Ese día en Múnich descubrí que el humor podía ser una ayuda aún más valiosa que el Sumial, y desde entonces, siempre que voy a hablar en público, repaso, momentos antes de enfrentarme a la temida audiencia, anécdotas humorísticas, situaciones que han hecho reír de pura angustia a otros colegas. Suelo narrar bastante, siempre para calmarme a mí mismo, lo que le ocurriera al profesor José María Valverde (traductor del Ulysses al español), que dio un día una conferencia en Palma de Mallorca a la que asistieron sólo tres personas: el organizador (que se fue a los cinco minutos), un señor (que se durmió en cuanto él empezó a hablar) y una señora que, al concluir la charla, se le acercó para pedirle que le resumiera al oído la conferencia, ya que no se había enterado de nada, pues, según dijo, estaba completamente sorda.

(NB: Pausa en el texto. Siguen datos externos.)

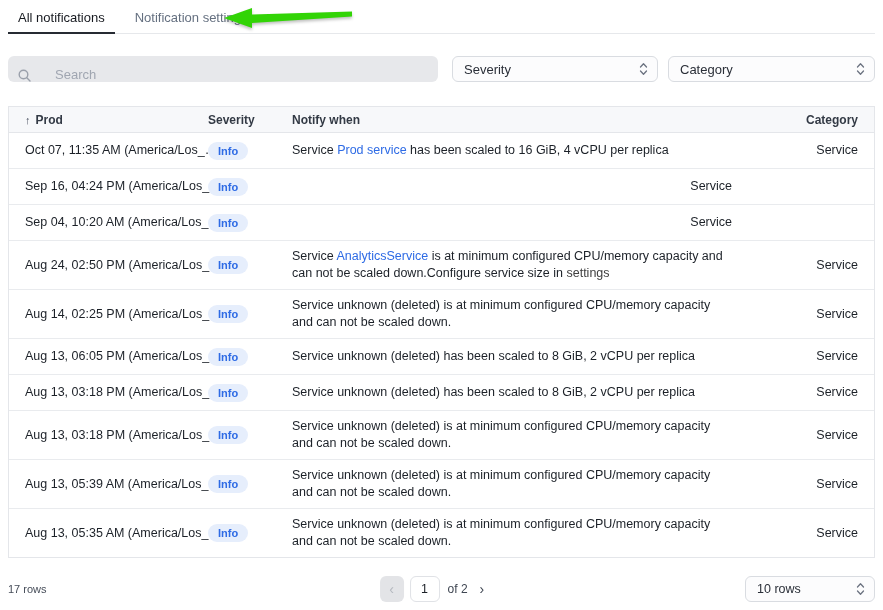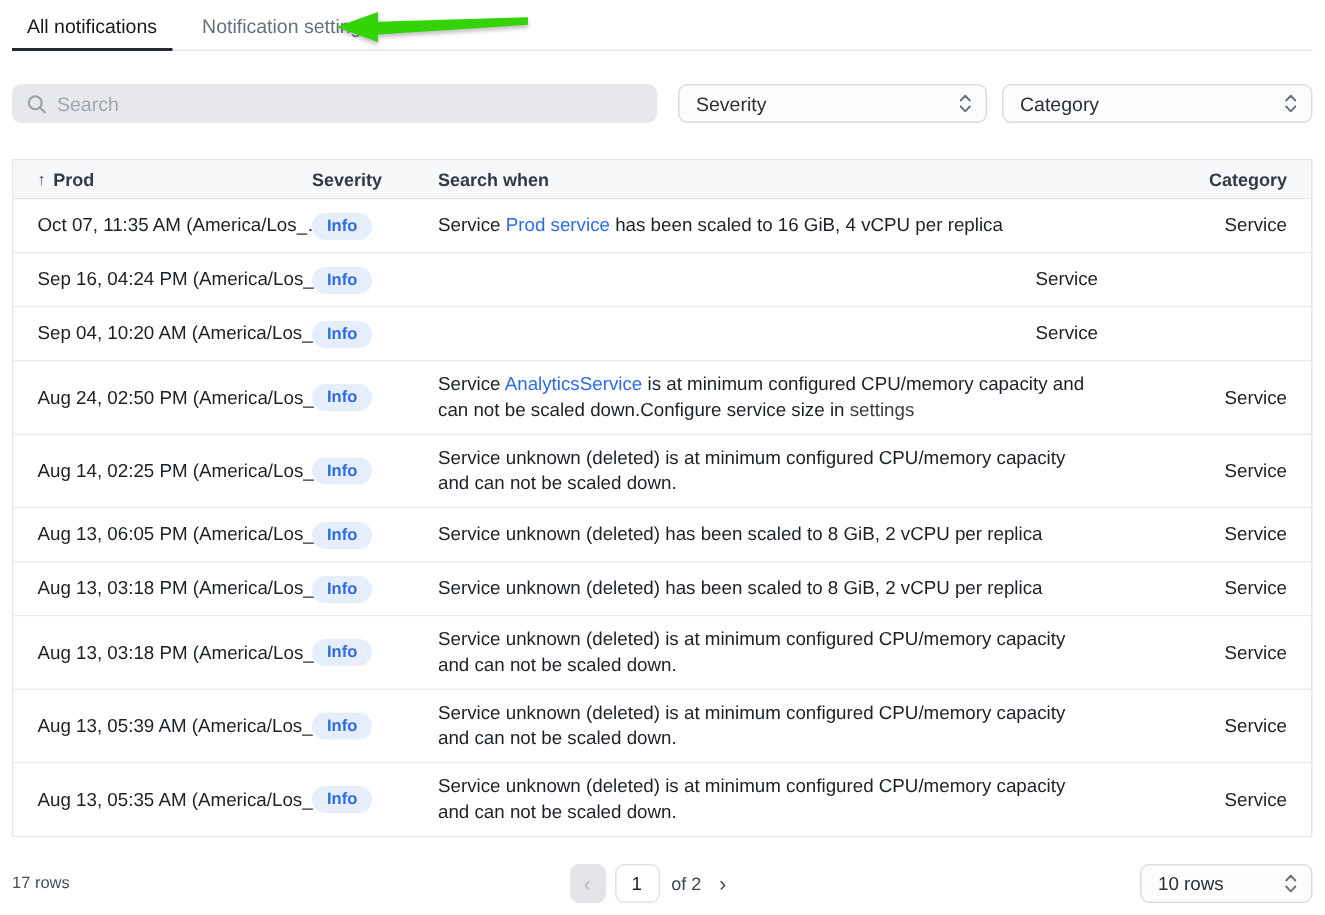"Search" .searchbox { align-items: center -> flex-end; gap: 7px -> 24px }
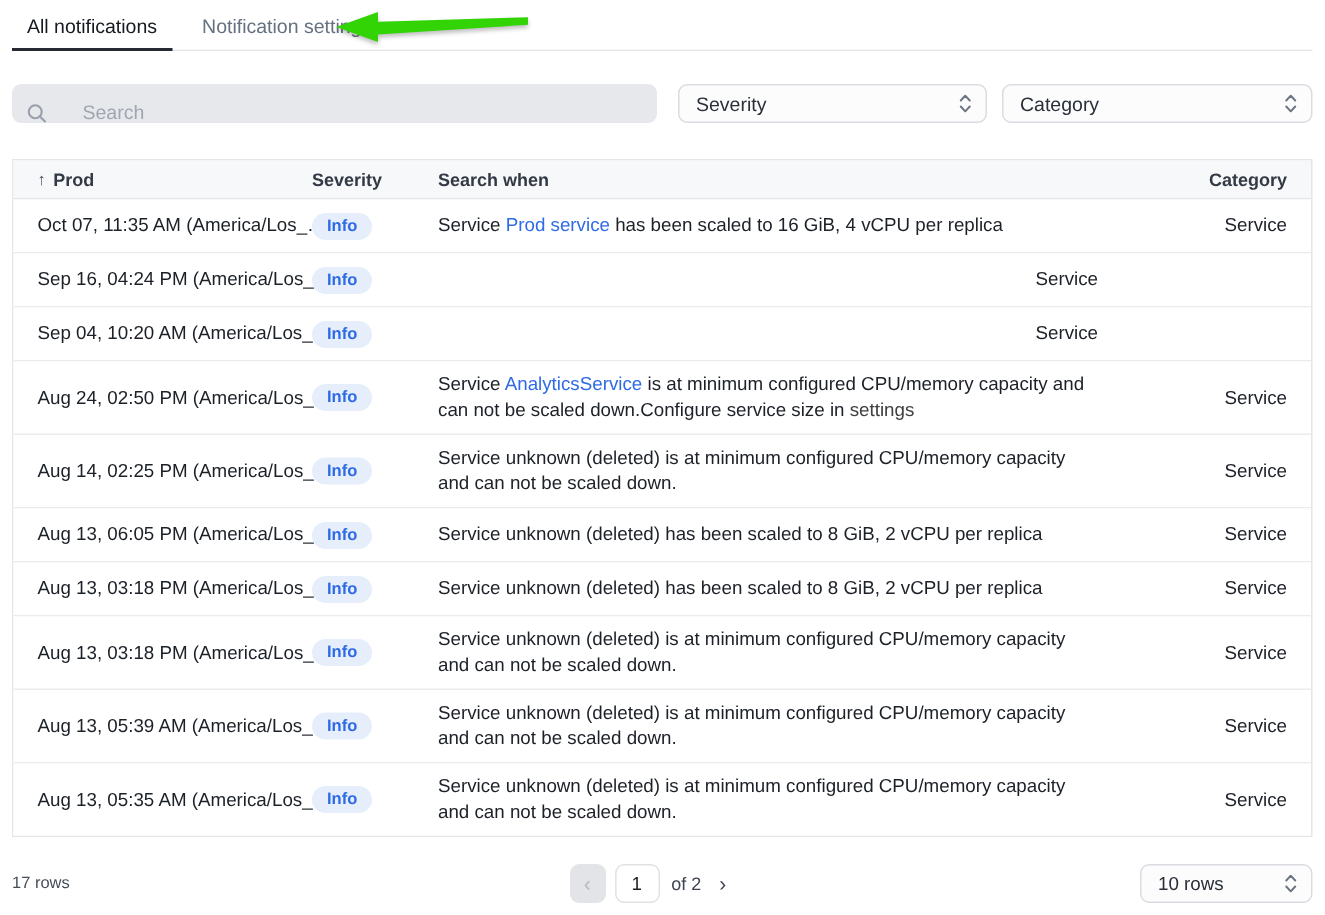"Search when" div.hcell { text: Search -> Notify }
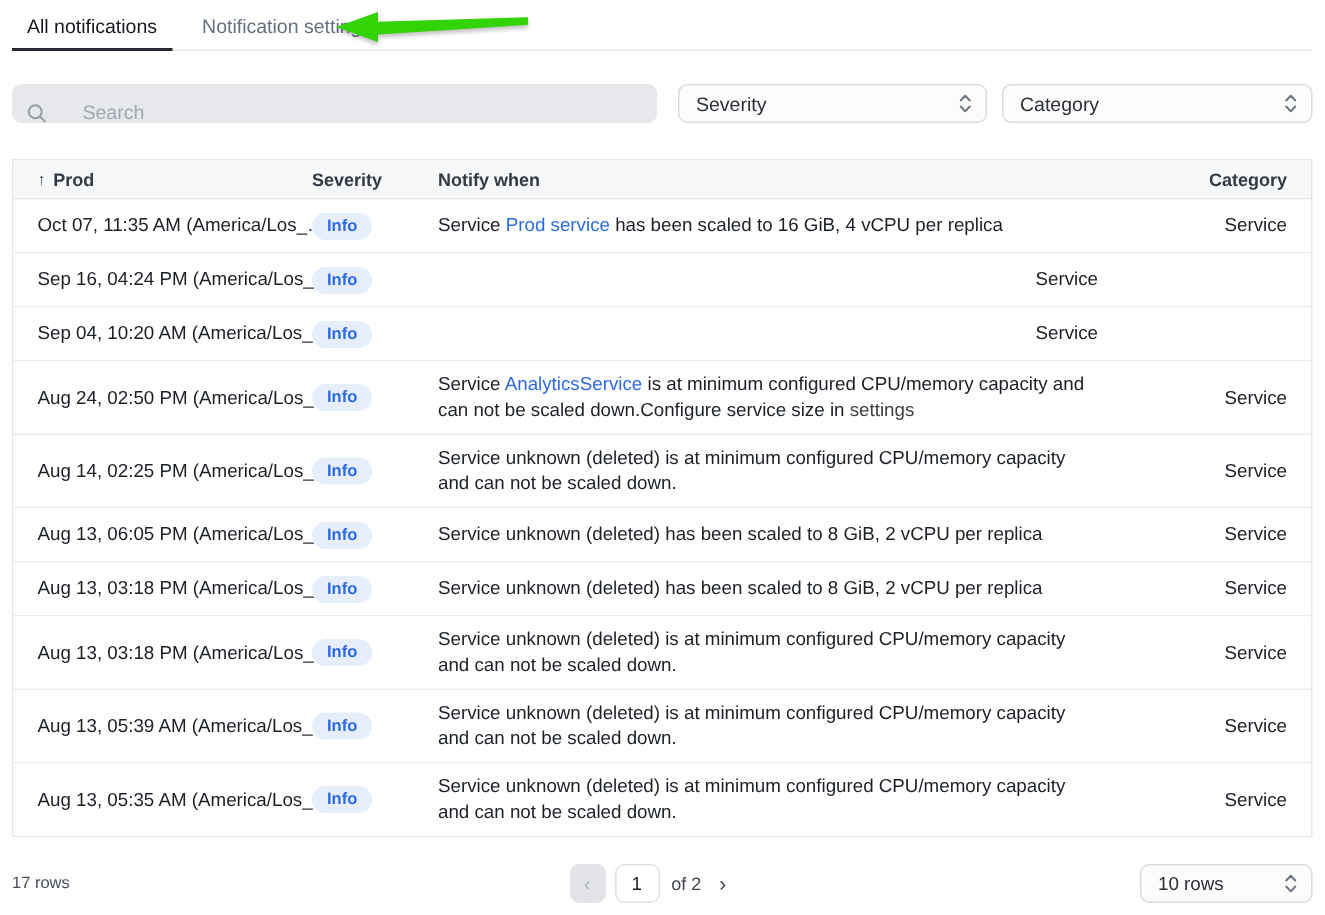"10 rows" .pagesize { width: 115px -> 130px }
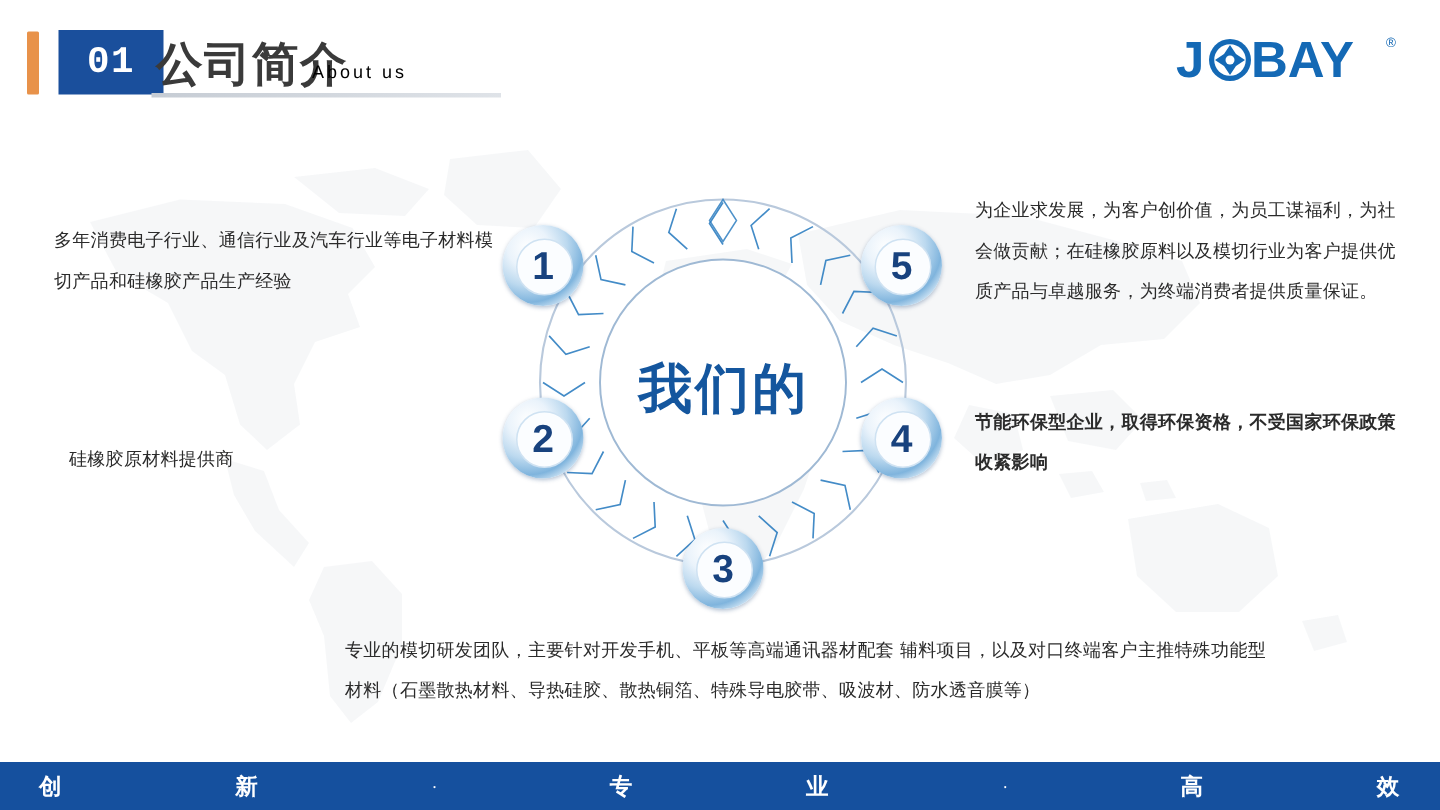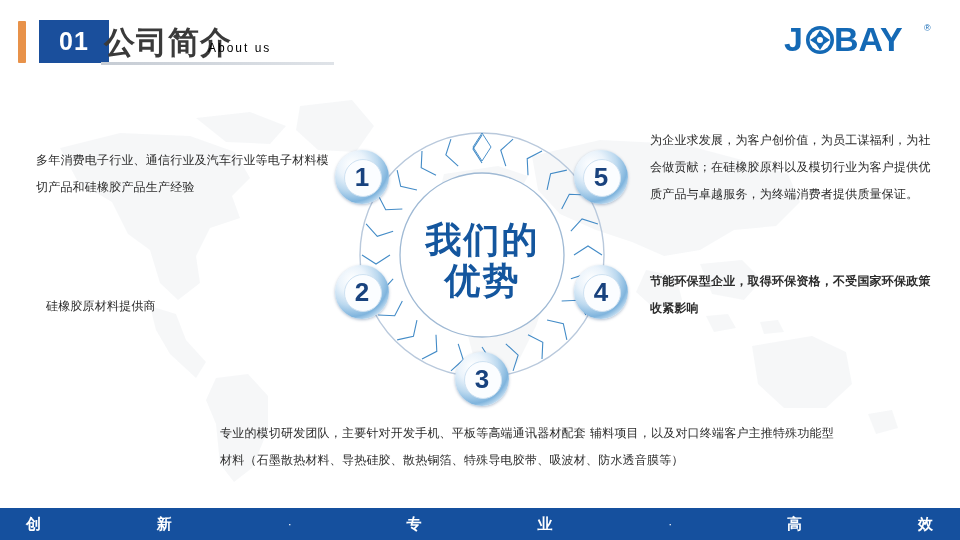"01" .num-box span { font-family: Liberation Sans, sans-serif -> Liberation Mono, monospace }
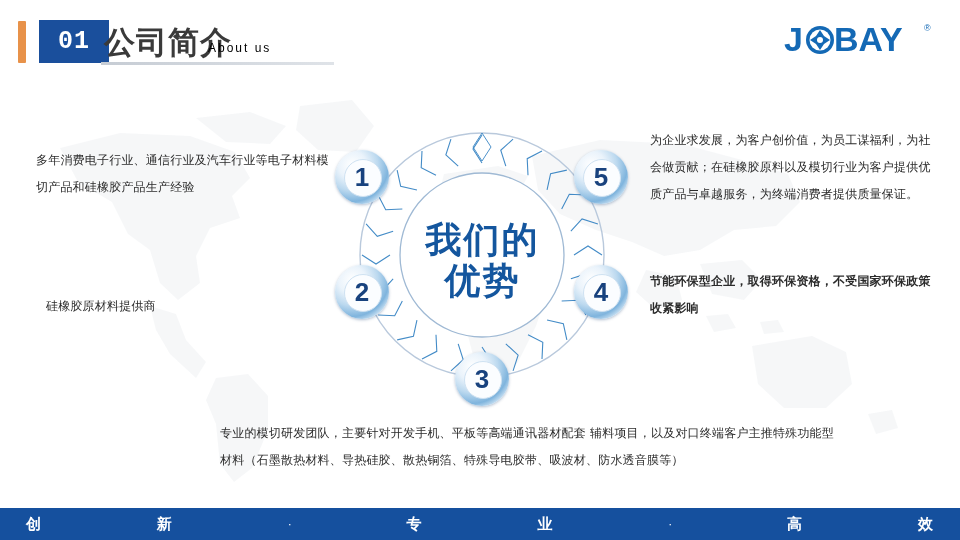"优势" div { html: <div>优势</div> -> none }
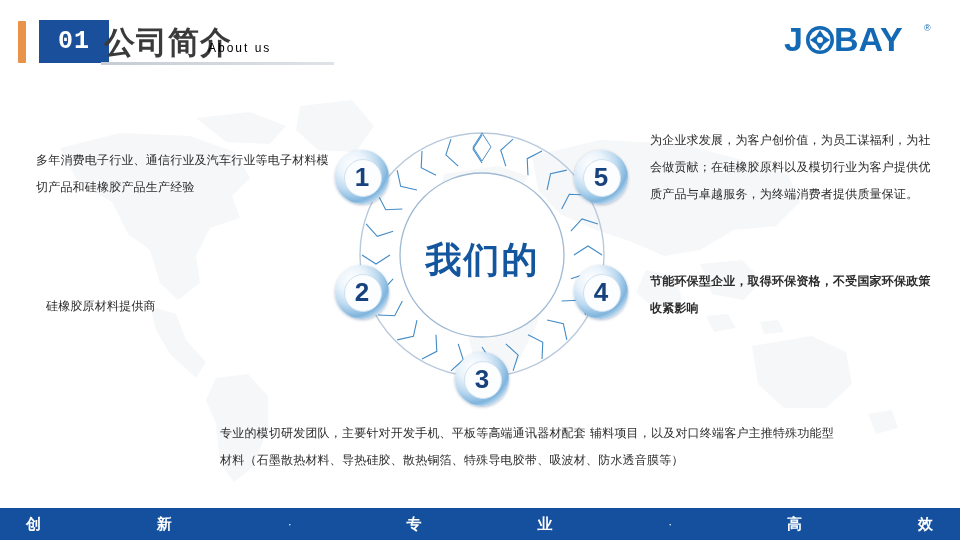"专业的模切研发团队，主要针对开发手机、平板等高端通讯器材配套" #txt-bottom { left: 220px -> 230px }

Está claro para mí desde entonces que, junto al Sumial y al humor, pensar que no hay público, decirse a uno mismo que no hay nadie en la sala, es la tercera solución para evitar el miedo al escenario. Pero esto tiene un punto dramático, porque me exige aceptar, de una vez por todas, que ya no queda nadie en el espacio exterior verdaderamente inteligente y de ojos grandes, alguien dispuesto a enamorarse como se enamoraban antes los míos cuando aún no sabían que los otros, los terrícolas, grandes desconocidos entonces para nosotros, serían nuestro infierno, muy especialmente el infierno de los tímidos.
* En medio de Londres Hyde Park, una puerta de entrada a otro mundo aterrizó un día de 2022. Dominique Gonzalez-Foerster, con su exposición Alienarium 5, transformó la Serpentine Gallery en un collage interactivo, de varias capas, que abrió la posibilidad de encontrar nuevos mundos extraños.